Police say he thereafter remained off the radar of state and federal law
enforcement. But it is not yet clear what (if any) meaningful follow-up
investigation was done. Nor is it clear whether more could and should have been
done under existing laws to prevent him from having access to firearms.
As investigators press these questions,
the authorities will sort out whether state prosecutors or the Justice
Department will take the lead. A state murder prosecution would be the most straightforward
choice, and thus the one with the best chance of convicting a mass murderer.
The Justice Department has, however, been very aggressive in using the
civil-rights laws to invoke federal jurisdiction, and quirks of New York law
give the feds the upper hand if they want to take the case. A federal
civil-rights murder prosecution is more complex, but it could also result in
capital charges, which are not available under New York law. For that, the
Biden administration would have to overlook its stated aversion to the death
penalty (as Democratic administrations reliably do when horrific killings
happen on their watch).
The Buffalo massacre has revitalized calls
for domestic-terrorism legislation. But penal statutes, including those that
are commonly used in terrorism cases, are enforcement tools, not political
labels. There are more than enough laws on the books to prosecute terrorists,
whether domestic or foreign. Federal and state prosecutors have done that with
smashing success for decades. Calls for additional terrorism legislation are
transparently political, a ploy to brand an ideology as “terrorist” and then
tie that label to political opponents one claims are somehow tied to the
ideology, and hence the “terrorism.”
It is an especially noxious element of
today’s tribalism, together with the frank disparity in how such massacres are
discussed and handled.
The Biden administration has been rightly
quick to condemn the racial hatred that appears to have fueled the carnage in
Buffalo. But it was tongue-tied a month ago when racial hatred appeared to fuel
a black man’s shooting spree at a Brooklyn subway station, omitting abundant
evidence of that shooter’s racist rants from the complaint it filed in district
court. The Capitol rioters are portrayed as white-supremacist
domestic-terrorist insurrectionists, while Black Lives Matter anti-police
demonstrations are presented as “mostly peaceful protests” no matter how
violent they get.
The occasional rioters who do something
heinous enough to get charged — such as the left-wing radical lawyers who
firebombed a police squad car in New York — are regarded as overzealous
activists who merit our sympathy rather than throw-the-book-at-’em
condemnation. In a routine that would be comical but for the egregious circumstances,
jihadist aggression is met with bemusement over whether we’ll ever know the
motive, and progressive admonitions that “violent extremism” is the preferred
label since “terrorism” is so “Islamophobic.”

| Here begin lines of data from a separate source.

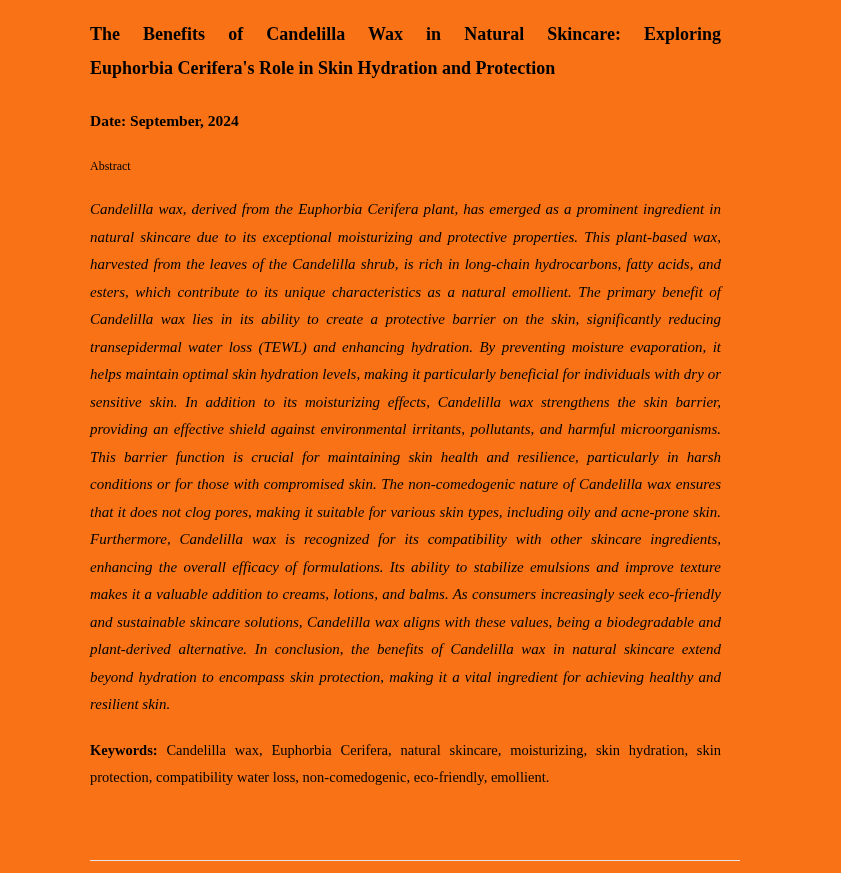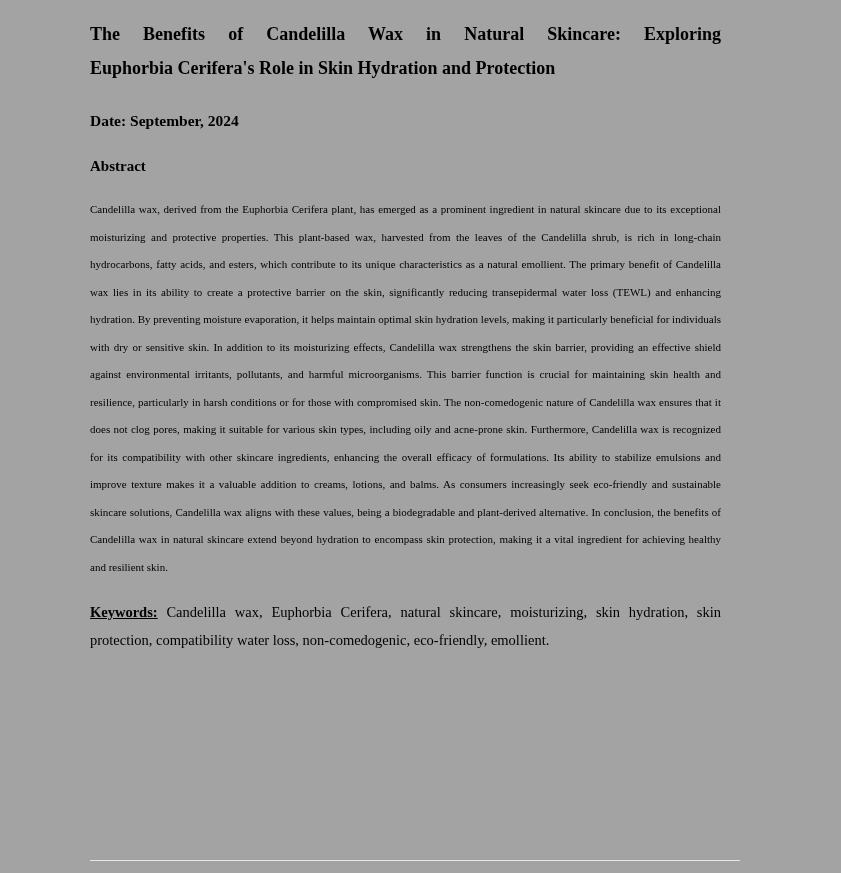"The Benefits of Candelilla Wax" .page { background: #a3a3a3 -> #f97316 }
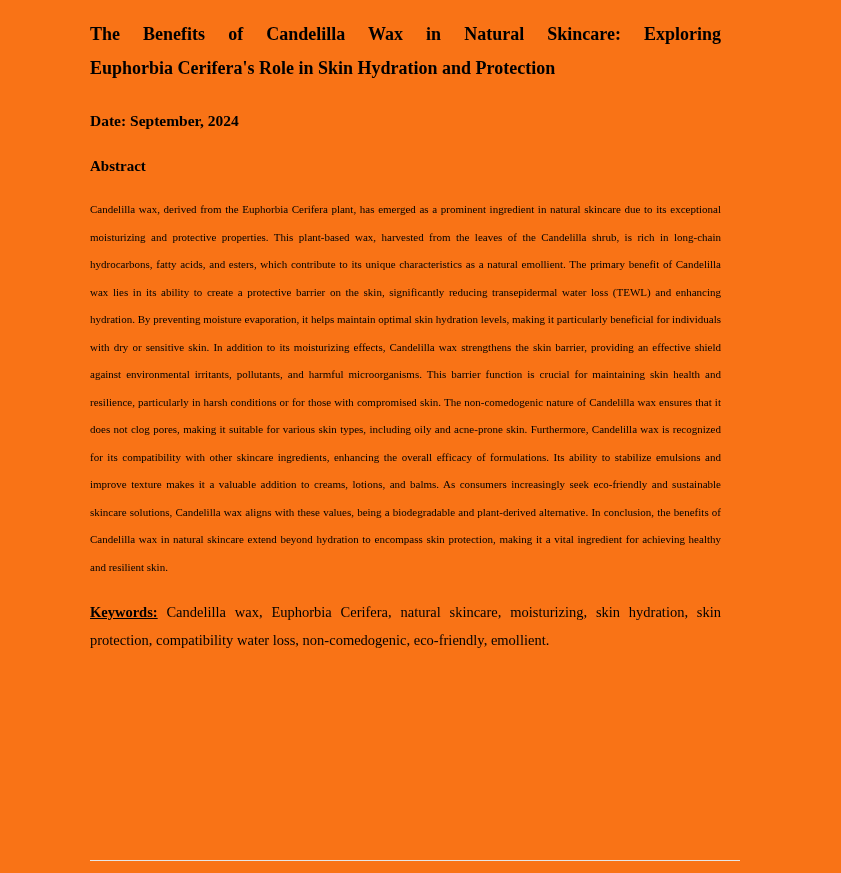"Abstract" .abstract-heading { font-size: 15px -> 12px; font-weight: 700 -> 400 }
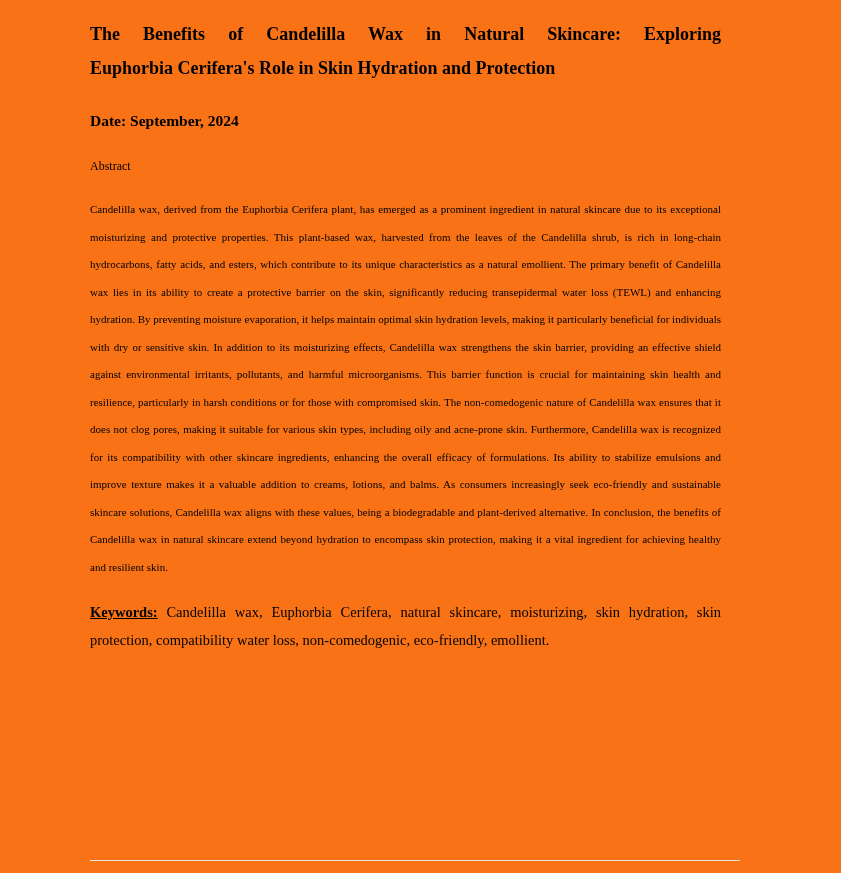"Candelilla wax, derived from the" .abstract-body { font-size: 11px -> 15px; font-style: none -> italic }
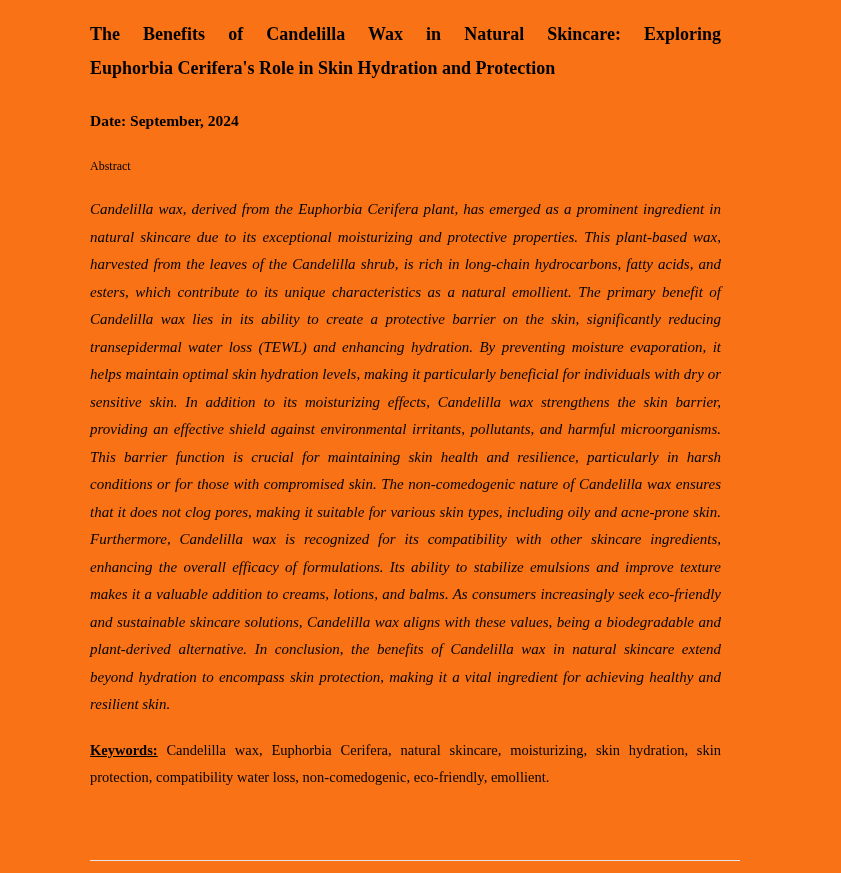"Keywords:" .kw-label { text-decoration: underline -> none }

How much easier and healthier it would be
to condemn all such violence, whatever the rantings of the perpetrators — to
convey a single message, applicable in every such case, that the use of force
is the redline in our democracy, warranting universal vilification and vigorous
prosecution.
The atrocity in Buffalo raises serious
issues: how fringe ideologies interact with mental illness to cause
violence; whether our law-enforcement agencies are taking enough action on
warning signs; whether they are hamstrung by law and mores that need to be rethought.
We would be in a better position to answer these fraught questions if we
avoided the farce of politicizing an event when we have barely begun to
understand it.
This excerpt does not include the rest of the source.